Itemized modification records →

+ + + +

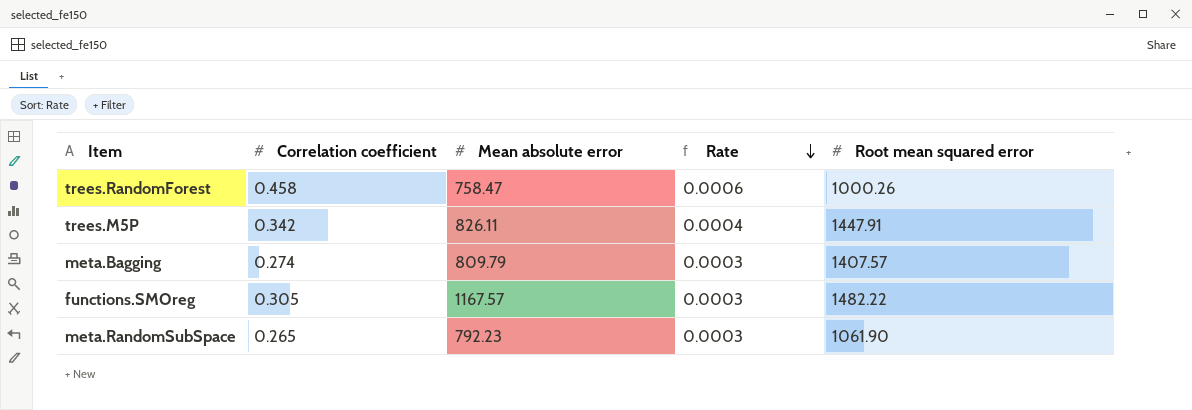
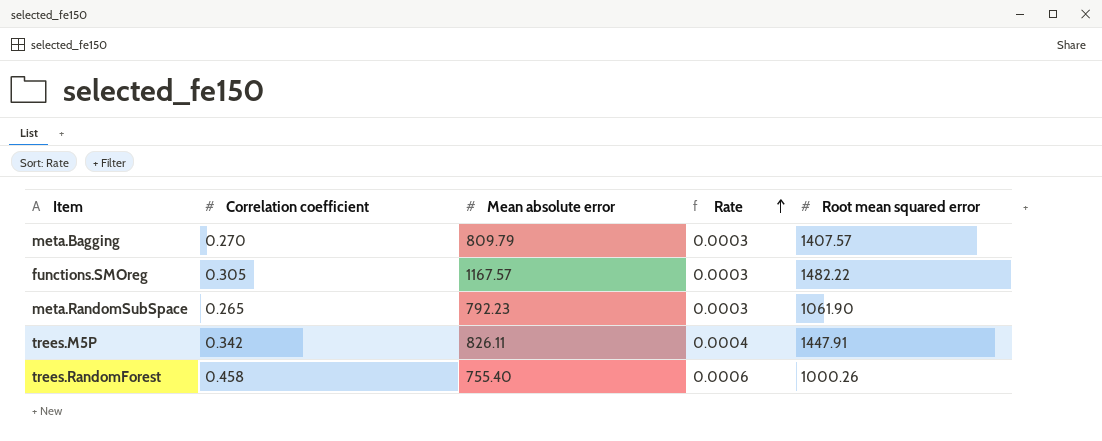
row order: Rate descending -> Rate ascending
meta.Bagging | Correlation coefficient: 0.274 -> 0.270
trees.RandomForest | Mean absolute error: 758.47 -> 755.40

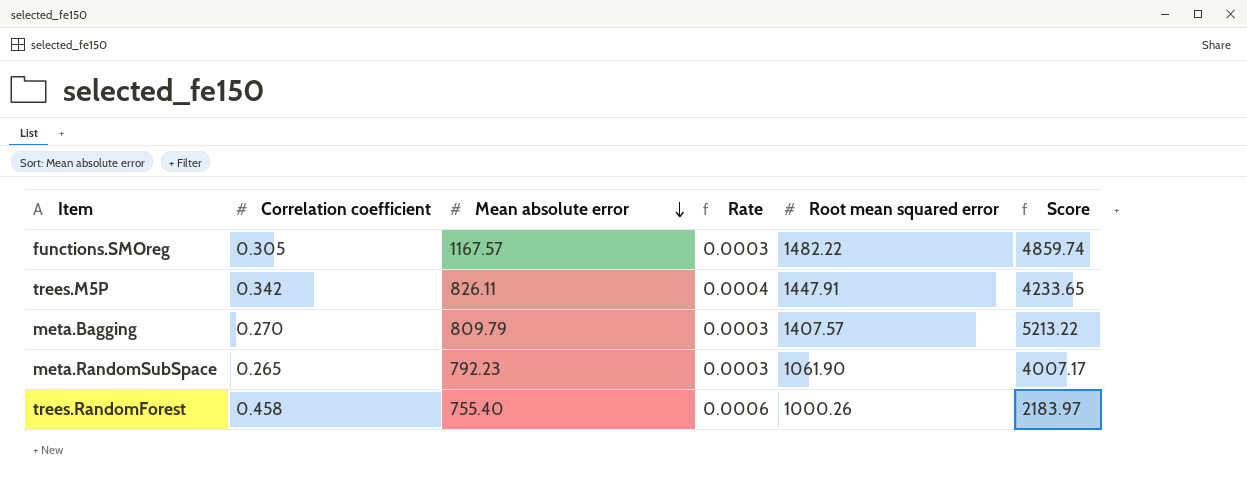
row order: Rate ascending -> Mean absolute error descending
column Score | formula: none -> [Root mean squared error] / [Correlation coefficient]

+ + + +

WORK TASK → With the pictures omitted, restate every entry above word for word.

SOLUTION TO THIS PROBLEM →
row order: Rate descending -> Rate ascending
meta.Bagging | Correlation coefficient: 0.274 -> 0.270
trees.RandomForest | Mean absolute error: 758.47 -> 755.40

row order: Rate ascending -> Mean absolute error descending
column Score | formula: none -> [Root mean squared error] / [Correlation coefficient]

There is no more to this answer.